The first step is signaling message processing. The beam-splitting message arrives at the device, if the beam-splitting message is an HTTP/2 message, the beam-splitting message is primarily considered as a signaling message, then according to N11 signaling characteristics (such as that the HTTP/2 stream contains "/nsmf" or "/namf" character strings), the beam-splitting message is judged as an N11 signaling message, and then the beam-splitting message is analyzed in detail if:

(1) If the message is an N11 nsmf_pduse_ UpdateSMContext Request message, the message will carry IMSI and N2 SM information, where the N2 SM information content includes the gNB data plane tunnel information IP and TEID. This message is sent by the AMF to the SMF.

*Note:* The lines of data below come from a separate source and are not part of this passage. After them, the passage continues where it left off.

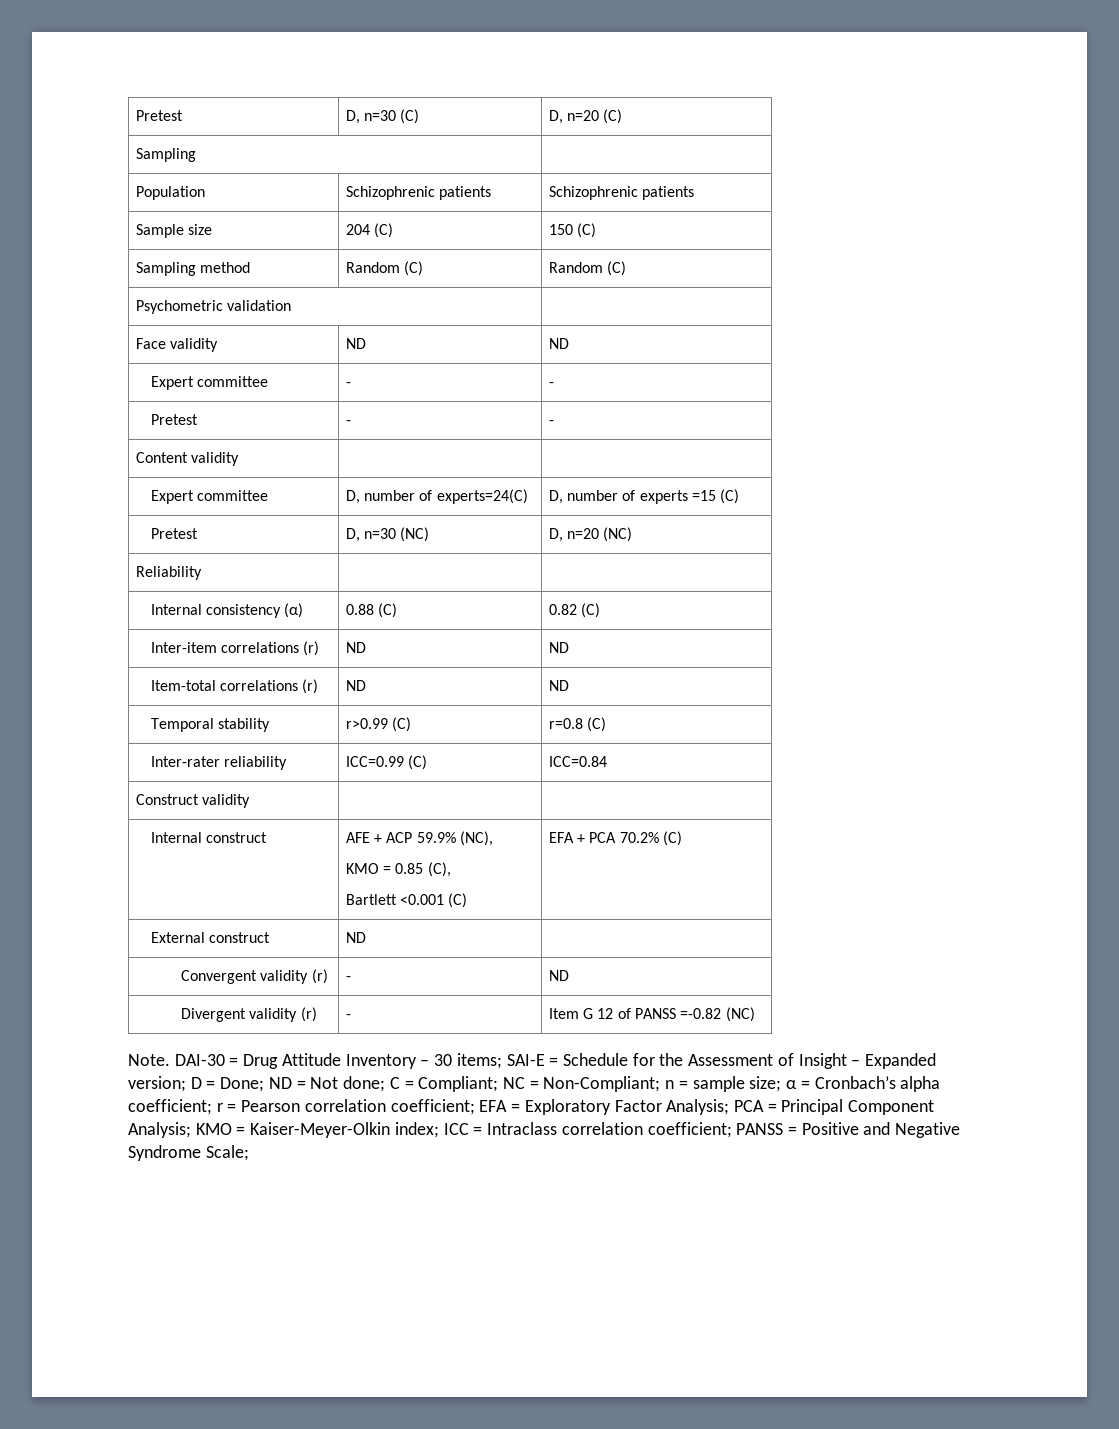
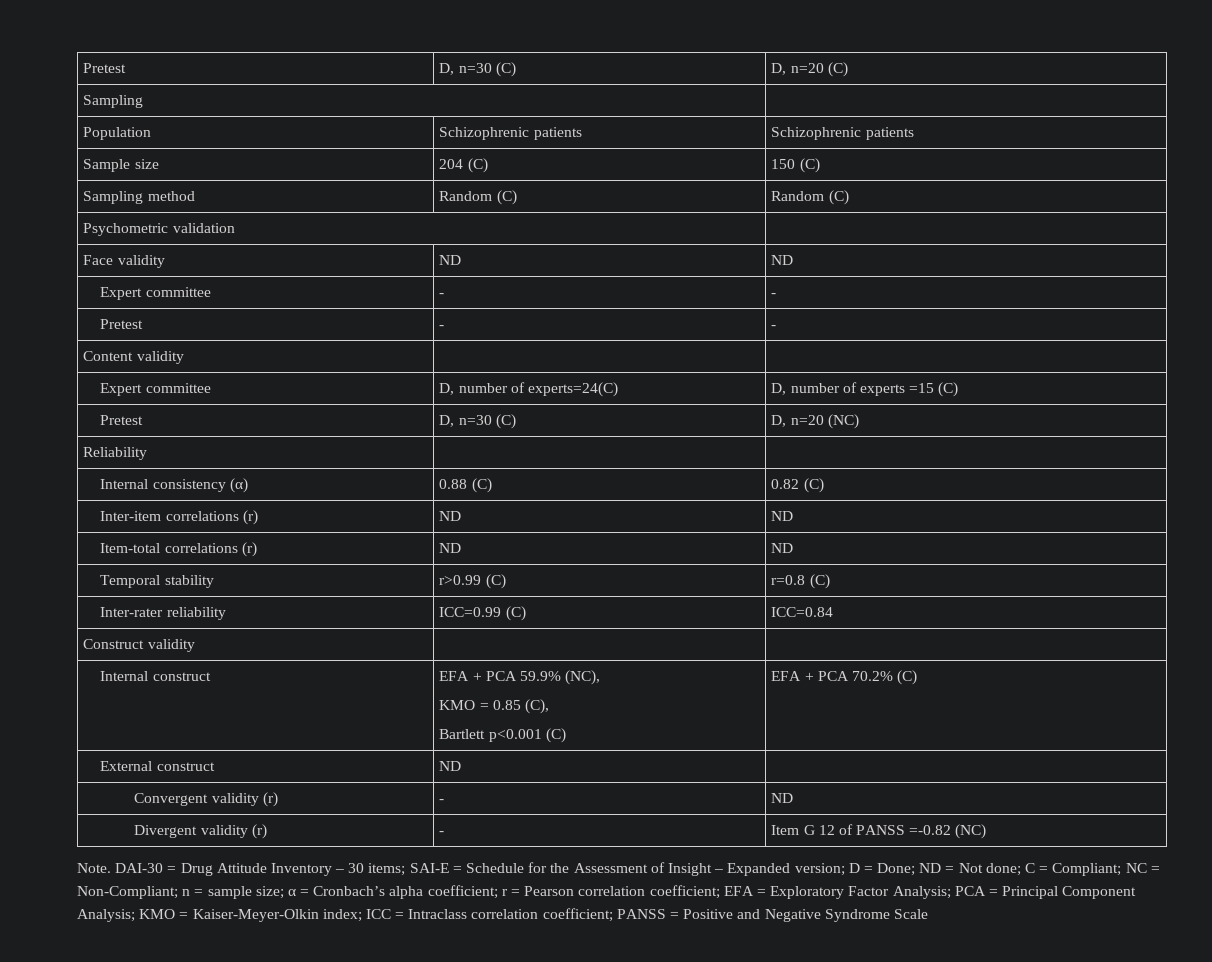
- Pretest | D, n=30 (NC) | D, n=20 (NC)
+ Pretest | D, n=30 (C) | D, n=20 (NC)
- Internal construct | AFE + ACP 59.9% (NC),
+ Internal construct | EFA + PCA 59.9% (NC),
  KMO = 0.85 (C),
- Bartlett <0.001 (C) | EFA + PCA 70.2% (C)
+ Bartlett p<0.001 (C) | EFA + PCA 70.2% (C)
- PANSS = Positive and Negative Syndrome Scale;
+ PANSS = Positive and Negative Syndrome Scale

(2) Is an n1Namf_communication_n1n MessageTransfer Request message, the message will carry the IMSI and the N2 SM information, wherein the N2 SM information content contains CN N3 Tunnel Info (i.e. UPF data plane Tunnel information IP and TEID). This message is sent by the SMF to the AMF.

(3) And synthesizing the IMSI, the base station ID and the N3 tunnel information (which can comprise tunnel endpoint information and comprises a gNodeB end and a UPF end) obtained in the first two signaling messages into an association table, and adding the association table into an association table management structure.

And secondly, processing the data message. After the N3 tunnel is successfully established by the signaling flow, the UE actively or passively generates a service, and after the traffic is transmitted through the N3 tunnel and the beam-splitting message arrives at the equipment, judging that if the traffic is a GTPv1 message and the UDP source or destination port number is 2152, the traffic is an N3 data message, acquiring the destination IP and the TEID in the GTP header, searching for a match in an association table management structure generated in the first step by using the IP and the TEID, and if the association table matched with the IP and the TEID can be found, taking out the IMSI and the base station ID in the association table.

Marking the N3 data message by using the IMSI and the base station ID (i.e. adding information at the tail of the message), matching the marked data message with a pre-configured strategy (the strategy comprises the IMSI, the base station ID and the processing action), and filtering or shunting the data message according to the processing action in the strategy if the marked data message is matched with the pre-configured strategy.

Fig. 4 is a schematic structural diagram of a 5G service data processing apparatus according to an embodiment of the present application. The apparatus is applied to a flow dividing device, as shown in fig. 4, and comprises:

a first determining module 401, configured to determine an N3 data packet to be processed, where the N3 data packet to be processed includes a target tunnel identifier;

a second determining module 402, configured to determine, based on a predetermined association table, a target user equipment identity corresponding to the target tunnel identifier; the association table comprises a corresponding relation between a tunnel identifier and a user equipment identity identifier, and is determined based on an N11 signaling message;

and the marking module 403 is configured to mark the N3 data packet to be processed based on the target ue identity, so as to process the N3 data packet to be processed based on a data processing rule corresponding to the target ue identity.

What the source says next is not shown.